**WHAT YOU ARE ASKED TO DO**
From the listing below, please restate exactly the lines beginning at the one with "position:absolute; left:9px; top:8px;" and ending at the one with "-106,7 +106,7 @@", both included, and skip the pictures.

_ _ _ _ _ _ _

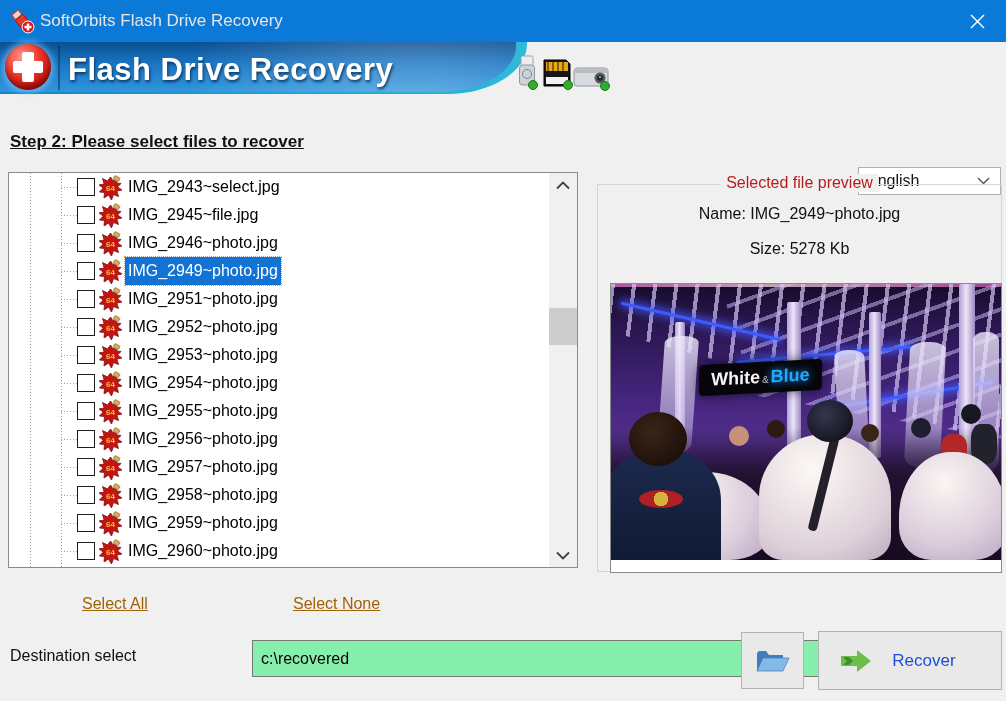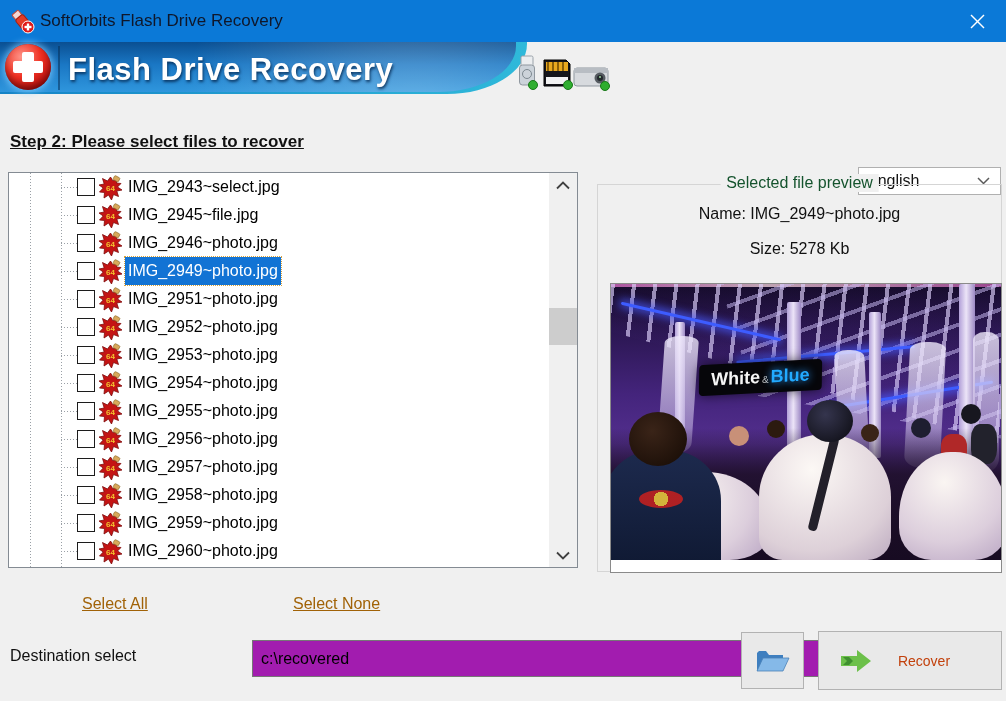--- a/index.html
+++ b/index.html
@@ -18,7 +18,7 @@
   .titlebar .app-icon { position:absolute; left:9px; top:8px; width:26px; height:26px; }
   .titlebar .title-text {
     position:absolute; left:40px; top:0; line-height:42px;
-    color:#0f172a; font-size:17px; white-space:nowrap;
+    color:#e5e5e5; font-size:17px; white-space:nowrap;
   }
   .close-btn {
     position:absolute; right:0; top:0; width:58px; height:42px;

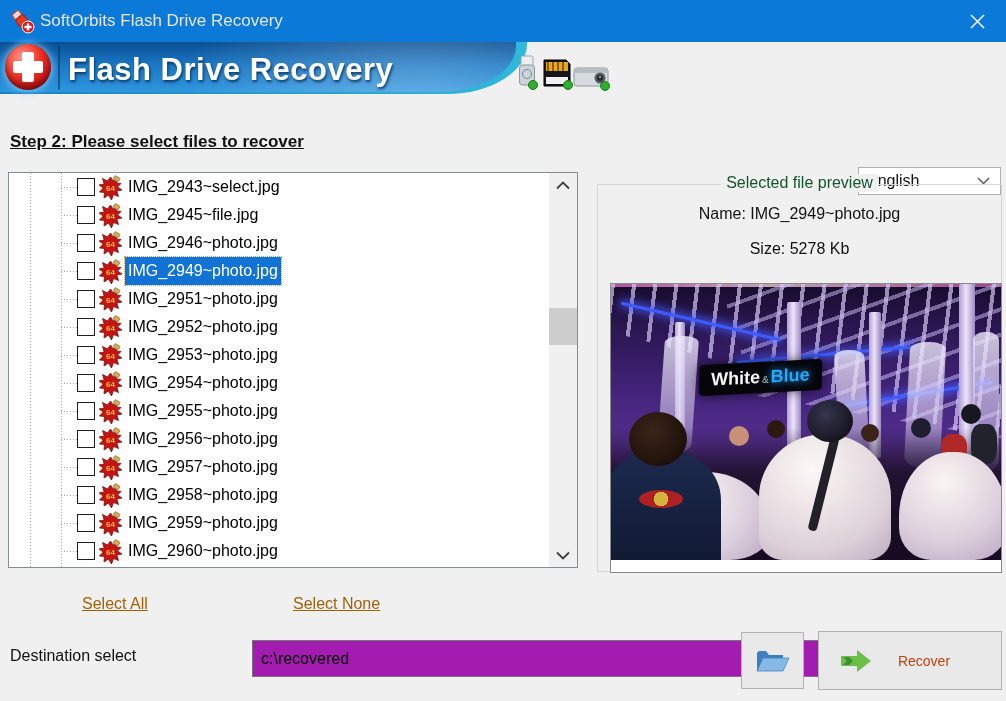--- a/index.html
+++ b/index.html
@@ -106,7 +106,7 @@
   }
   .preview-legend {
     position:absolute; top:-11px; left:50%; transform:translateX(-50%);
-    background:#f0f0f0; padding:0 6px; font-size:16px; color:#14532d; white-space:nowrap;
+    background:#f0f0f0; padding:0 6px; font-size:16px; color:#b91c1c; white-space:nowrap;
   }
   .preview-name { position:absolute; top:20px; width:100%; text-align:center; font-size:16px; color:#111; }
   .preview-size { position:absolute; top:55px; width:100%; text-align:center; font-size:16px; color:#111; }

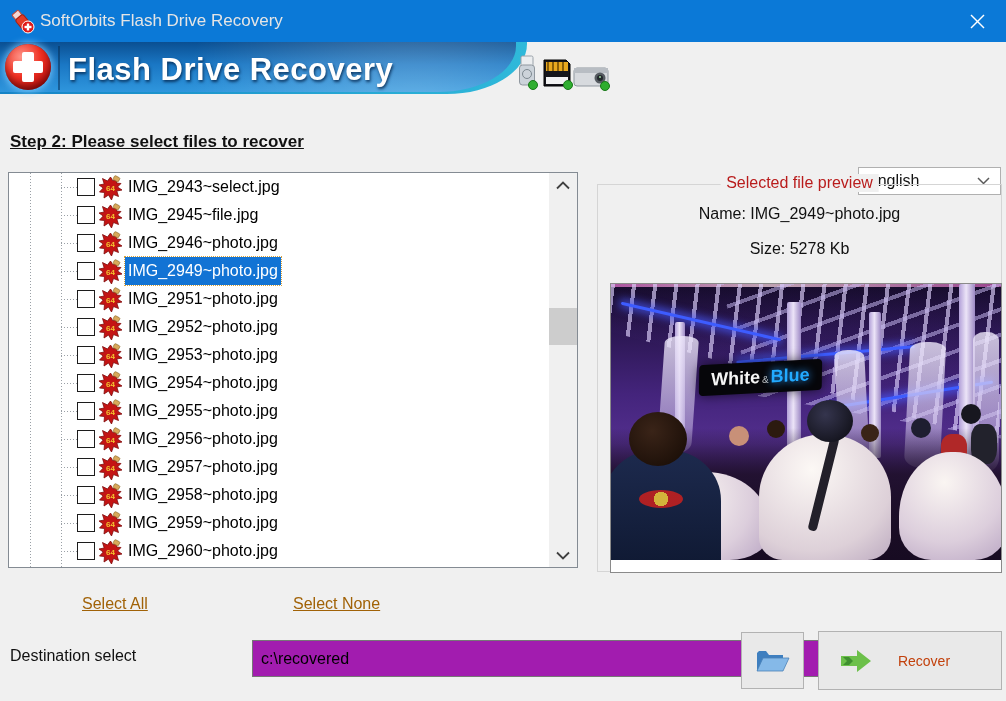--- a/index.html
+++ b/index.html
@@ -179,7 +179,7 @@
   .dest-label { position:absolute; left:10px; top:647px; font-size:16px; color:#111; white-space:nowrap; }
   .dest-input {
     position:absolute; left:252px; top:640px; width:572px; height:37px;
-    background:#a21caf; border:1px solid #767676; font-family:"Liberation Sans",sans-serif;
+    background:#86efac; border:1px solid #767676; font-family:"Liberation Sans",sans-serif;
     font-size:16px; color:#000; padding:4px 8px;
   }
   .btn {

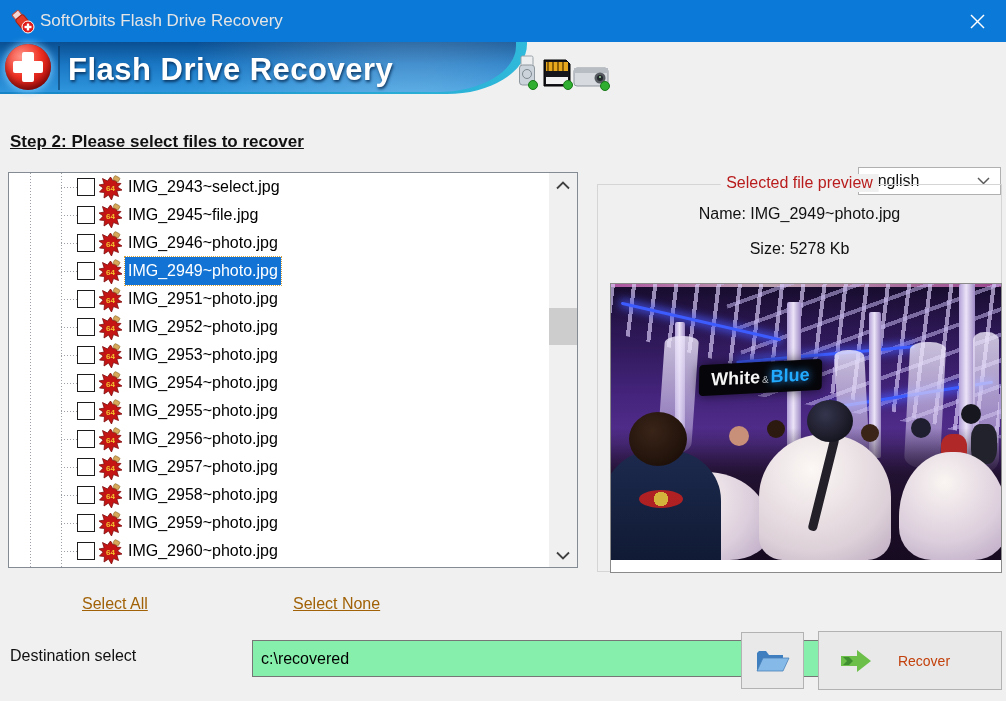--- a/index.html
+++ b/index.html
@@ -187,7 +187,7 @@
     display:flex; align-items:center; justify-content:center;
   }
   .browse-btn { left:741px; top:632px; width:63px; height:57px; }
-  .recover-btn { left:818px; top:631px; width:184px; height:59px; font-size:14px; color:#c2410c; }
+  .recover-btn { left:818px; top:631px; width:184px; height:59px; font-size:17px; color:#1d4ed8; }
   .recover-btn .rec-icon { position:absolute; left:20px; top:15px; }
   .recover-btn .rec-label { margin-left:28px; }
 </style>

_ _ _ _ _ _ _

**RESULT OF THE TASK**
   .titlebar .app-icon { position:absolute; left:9px; top:8px; width:26px; height:26px; }
   .titlebar .title-text {
     position:absolute; left:40px; top:0; line-height:42px;
-    color:#0f172a; font-size:17px; white-space:nowrap;
+    color:#e5e5e5; font-size:17px; white-space:nowrap;
   }
   .close-btn {
     position:absolute; right:0; top:0; width:58px; height:42px;

--- a/index.html
+++ b/index.html
@@ -106,7 +106,7 @@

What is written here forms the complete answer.